I eventually made it to the studio and got crackin' at 10a, and I left last night at 10p. I worked again today, and will be happy to head home after another 7 hr stretch tomorrow. I'm blessed that other Houston sessions thwarted because of the hurricane were able to be rescheduled for Monday. I don't mean to be work-obsessed, but I own my biz and the husband and I have big dreams, see, so it's easy for me to stress about losing opportunities.

And speaking of the husband, here he is cooking me a lovely hot dog after the storm… the gas stove is a must for hurricanes! Your fancy bourgeois electric contraptions are useless!




some things I haven't said yet:

I'm sad about Galveston. how awful for the people there to lose so much.
we still don't have power.
the storm was humbling.
and a good distraction from the sad news about chino.
I hope our city recovers soon, and I hope the people continue to learn to make innovative lemonade with soggy, powerless lemons.
if I were of a different persuasion, I would totally launch a fence-building business right now.
HAPPY BIRTHDAY TO THE BEST BROTHER EVER! I LOVE YOU!
that makes it my half-birthday, too.
I'm very, very thankful.

4 comments:

Anonymous said...

Bourgeois is a word I should use more often.
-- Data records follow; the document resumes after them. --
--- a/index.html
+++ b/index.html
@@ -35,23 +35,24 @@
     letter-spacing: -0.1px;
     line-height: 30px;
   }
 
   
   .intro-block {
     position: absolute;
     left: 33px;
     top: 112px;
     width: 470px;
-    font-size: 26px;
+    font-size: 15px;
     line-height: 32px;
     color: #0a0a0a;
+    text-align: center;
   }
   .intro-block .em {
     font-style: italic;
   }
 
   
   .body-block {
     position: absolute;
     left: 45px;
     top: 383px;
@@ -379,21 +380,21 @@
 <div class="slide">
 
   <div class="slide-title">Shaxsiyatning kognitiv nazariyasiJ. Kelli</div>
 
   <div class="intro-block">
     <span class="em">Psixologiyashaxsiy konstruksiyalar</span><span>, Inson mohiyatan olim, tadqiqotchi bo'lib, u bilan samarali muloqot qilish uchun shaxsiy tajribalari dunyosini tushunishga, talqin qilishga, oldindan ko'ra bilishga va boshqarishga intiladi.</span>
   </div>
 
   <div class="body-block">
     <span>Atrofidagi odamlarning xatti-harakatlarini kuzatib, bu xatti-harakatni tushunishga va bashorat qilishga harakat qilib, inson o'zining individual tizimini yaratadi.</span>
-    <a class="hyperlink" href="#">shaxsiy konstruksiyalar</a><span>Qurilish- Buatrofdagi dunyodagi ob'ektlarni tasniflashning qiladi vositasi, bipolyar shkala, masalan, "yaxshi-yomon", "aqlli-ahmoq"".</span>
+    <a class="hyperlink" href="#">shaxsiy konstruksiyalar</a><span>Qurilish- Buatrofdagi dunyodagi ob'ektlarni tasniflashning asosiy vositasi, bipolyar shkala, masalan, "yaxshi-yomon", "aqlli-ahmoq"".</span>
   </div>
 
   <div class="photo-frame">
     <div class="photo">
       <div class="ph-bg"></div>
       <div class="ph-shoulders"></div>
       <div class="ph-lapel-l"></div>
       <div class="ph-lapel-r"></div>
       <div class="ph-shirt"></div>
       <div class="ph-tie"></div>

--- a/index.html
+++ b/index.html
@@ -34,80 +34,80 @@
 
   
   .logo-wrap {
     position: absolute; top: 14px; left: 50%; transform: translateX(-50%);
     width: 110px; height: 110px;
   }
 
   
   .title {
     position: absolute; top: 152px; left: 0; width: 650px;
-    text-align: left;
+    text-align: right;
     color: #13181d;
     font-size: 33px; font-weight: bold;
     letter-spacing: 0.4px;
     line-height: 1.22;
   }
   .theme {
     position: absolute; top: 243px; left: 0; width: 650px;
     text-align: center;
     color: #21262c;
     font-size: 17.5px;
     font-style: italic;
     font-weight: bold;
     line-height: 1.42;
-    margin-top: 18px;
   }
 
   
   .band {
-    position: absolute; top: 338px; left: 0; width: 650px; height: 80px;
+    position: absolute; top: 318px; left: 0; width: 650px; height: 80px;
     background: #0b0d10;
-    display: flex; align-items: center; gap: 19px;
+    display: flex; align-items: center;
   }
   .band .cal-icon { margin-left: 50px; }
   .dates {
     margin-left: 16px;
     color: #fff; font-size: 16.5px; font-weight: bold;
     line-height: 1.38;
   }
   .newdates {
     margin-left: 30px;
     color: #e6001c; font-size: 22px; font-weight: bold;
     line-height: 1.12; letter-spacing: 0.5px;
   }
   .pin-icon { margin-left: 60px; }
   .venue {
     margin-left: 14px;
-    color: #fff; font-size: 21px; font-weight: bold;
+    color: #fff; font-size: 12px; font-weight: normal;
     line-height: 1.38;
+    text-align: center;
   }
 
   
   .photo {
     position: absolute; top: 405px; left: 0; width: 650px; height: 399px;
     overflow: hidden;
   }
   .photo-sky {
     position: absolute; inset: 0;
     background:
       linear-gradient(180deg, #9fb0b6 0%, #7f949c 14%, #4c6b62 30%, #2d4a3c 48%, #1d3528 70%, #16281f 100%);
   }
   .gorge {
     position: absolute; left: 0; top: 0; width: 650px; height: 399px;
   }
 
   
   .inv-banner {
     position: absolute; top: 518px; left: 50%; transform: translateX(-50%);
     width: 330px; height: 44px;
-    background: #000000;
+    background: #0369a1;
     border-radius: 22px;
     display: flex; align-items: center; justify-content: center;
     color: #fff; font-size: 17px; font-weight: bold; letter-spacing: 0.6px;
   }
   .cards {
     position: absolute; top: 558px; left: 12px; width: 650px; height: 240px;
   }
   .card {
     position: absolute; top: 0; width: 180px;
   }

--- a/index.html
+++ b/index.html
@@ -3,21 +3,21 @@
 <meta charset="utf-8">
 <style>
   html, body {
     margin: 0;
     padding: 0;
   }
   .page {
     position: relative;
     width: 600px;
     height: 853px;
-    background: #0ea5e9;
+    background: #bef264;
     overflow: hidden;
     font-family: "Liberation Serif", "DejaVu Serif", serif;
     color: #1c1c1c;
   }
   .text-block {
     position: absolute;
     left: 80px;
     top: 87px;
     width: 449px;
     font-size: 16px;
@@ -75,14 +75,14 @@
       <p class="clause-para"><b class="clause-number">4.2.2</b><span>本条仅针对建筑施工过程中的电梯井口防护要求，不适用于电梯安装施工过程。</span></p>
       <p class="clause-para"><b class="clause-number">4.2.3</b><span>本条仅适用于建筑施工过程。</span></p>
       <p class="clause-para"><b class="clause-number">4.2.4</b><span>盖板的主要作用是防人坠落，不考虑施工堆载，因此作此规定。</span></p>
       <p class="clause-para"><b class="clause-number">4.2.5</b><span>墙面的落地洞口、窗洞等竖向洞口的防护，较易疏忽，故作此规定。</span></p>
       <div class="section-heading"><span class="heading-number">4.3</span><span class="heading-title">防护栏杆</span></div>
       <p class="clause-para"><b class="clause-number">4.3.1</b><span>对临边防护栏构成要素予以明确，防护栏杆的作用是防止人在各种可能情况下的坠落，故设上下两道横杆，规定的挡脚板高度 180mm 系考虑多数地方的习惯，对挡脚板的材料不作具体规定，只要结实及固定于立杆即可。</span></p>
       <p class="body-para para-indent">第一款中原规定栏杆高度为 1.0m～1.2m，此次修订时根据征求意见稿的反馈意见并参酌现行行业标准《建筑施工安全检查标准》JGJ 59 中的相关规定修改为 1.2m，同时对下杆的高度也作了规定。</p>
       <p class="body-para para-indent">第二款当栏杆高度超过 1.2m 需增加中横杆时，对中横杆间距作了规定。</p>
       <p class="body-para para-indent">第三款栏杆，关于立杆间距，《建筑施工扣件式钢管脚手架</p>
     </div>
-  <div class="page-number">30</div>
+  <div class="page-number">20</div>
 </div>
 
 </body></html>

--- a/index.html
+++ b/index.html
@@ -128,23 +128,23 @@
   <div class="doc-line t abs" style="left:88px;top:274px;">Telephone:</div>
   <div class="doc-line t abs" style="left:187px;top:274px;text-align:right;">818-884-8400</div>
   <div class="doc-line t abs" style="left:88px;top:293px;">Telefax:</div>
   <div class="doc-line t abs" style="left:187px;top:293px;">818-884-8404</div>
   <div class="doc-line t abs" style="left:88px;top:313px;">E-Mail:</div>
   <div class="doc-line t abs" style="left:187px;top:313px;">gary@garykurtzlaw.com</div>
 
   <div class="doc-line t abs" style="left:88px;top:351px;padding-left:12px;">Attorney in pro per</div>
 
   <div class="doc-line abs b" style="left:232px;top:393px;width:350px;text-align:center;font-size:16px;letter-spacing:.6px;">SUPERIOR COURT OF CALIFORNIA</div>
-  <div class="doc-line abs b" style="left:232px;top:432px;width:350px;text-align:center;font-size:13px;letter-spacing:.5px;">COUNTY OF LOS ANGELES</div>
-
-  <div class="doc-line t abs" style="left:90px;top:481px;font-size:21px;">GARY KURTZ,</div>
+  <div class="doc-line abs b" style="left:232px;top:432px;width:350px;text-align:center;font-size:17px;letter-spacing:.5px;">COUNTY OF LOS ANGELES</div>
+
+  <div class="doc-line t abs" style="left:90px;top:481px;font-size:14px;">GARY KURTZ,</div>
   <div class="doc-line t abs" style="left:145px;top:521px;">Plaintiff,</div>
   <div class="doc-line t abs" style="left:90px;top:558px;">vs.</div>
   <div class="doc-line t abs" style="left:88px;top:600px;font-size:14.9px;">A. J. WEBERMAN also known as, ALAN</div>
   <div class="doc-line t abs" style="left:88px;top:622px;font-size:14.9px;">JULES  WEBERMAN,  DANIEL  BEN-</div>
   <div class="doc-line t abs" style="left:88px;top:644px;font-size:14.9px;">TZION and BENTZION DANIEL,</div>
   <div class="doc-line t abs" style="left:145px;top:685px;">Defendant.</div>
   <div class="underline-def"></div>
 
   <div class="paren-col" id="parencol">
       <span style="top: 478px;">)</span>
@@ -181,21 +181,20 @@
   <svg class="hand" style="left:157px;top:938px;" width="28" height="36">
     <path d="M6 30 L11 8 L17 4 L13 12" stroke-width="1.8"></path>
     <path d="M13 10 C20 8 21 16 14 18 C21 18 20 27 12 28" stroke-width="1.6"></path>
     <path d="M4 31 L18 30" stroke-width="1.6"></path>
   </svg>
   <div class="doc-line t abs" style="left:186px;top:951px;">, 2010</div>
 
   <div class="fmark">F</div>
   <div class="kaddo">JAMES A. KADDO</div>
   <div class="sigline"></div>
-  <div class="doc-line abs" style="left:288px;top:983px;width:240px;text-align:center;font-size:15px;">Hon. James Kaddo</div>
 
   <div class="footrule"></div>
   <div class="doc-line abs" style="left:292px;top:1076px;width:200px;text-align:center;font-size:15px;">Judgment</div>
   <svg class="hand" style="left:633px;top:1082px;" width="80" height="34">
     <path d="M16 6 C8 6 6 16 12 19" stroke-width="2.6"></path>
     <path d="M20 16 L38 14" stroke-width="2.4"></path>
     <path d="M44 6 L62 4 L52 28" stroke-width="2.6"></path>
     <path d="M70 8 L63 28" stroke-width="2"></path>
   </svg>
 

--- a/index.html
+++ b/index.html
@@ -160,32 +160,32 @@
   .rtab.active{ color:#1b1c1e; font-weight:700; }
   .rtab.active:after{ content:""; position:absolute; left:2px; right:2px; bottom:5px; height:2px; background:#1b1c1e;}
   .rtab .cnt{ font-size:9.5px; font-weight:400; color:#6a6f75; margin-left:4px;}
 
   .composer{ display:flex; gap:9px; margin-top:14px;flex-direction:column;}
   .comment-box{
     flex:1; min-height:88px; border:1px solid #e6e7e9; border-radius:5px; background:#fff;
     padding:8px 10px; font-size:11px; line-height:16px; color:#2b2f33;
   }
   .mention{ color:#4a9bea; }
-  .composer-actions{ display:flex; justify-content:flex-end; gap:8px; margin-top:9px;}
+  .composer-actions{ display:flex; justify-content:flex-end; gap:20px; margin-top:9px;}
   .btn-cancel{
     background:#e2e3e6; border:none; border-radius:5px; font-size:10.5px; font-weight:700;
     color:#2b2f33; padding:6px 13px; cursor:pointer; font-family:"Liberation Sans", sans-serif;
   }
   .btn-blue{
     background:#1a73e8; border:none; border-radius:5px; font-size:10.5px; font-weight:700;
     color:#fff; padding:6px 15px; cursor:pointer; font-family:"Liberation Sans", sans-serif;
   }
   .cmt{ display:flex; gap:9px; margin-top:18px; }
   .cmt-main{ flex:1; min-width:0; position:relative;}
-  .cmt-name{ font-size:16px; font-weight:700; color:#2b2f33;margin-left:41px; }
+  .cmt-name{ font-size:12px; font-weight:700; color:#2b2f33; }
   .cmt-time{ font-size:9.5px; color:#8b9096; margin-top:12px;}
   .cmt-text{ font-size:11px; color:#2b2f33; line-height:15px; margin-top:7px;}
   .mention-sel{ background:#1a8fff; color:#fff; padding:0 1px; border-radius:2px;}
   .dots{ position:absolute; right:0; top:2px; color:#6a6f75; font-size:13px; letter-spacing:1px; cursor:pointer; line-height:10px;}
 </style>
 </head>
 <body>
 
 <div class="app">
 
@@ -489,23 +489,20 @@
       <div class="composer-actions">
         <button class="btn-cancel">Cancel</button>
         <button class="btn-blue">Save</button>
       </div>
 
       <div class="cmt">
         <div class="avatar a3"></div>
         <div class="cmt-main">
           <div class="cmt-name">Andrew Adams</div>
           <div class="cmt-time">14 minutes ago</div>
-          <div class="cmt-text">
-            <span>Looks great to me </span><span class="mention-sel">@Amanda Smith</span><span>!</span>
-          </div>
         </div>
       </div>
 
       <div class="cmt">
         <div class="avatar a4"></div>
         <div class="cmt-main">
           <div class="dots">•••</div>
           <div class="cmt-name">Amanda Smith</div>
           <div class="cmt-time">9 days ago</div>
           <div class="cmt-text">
Me like.

Whitney said...

Luci, I miss you guys! I hope you get power soon. I'm in Austin until next weekend working at their United Way. Tell Michael hi for me!

Write Softly said...

Ugh, no power, double ugh and a blech. Do you need more air-conditioned space and adopted family to stay with? One eight-month-old's night screams thrown in for free. :)

Hugs and I hope it's getting better. I love your outlook and your perspective. And how is your sweet doggie?

JENNY said...

Great post. Thanks for sharing your Ike story!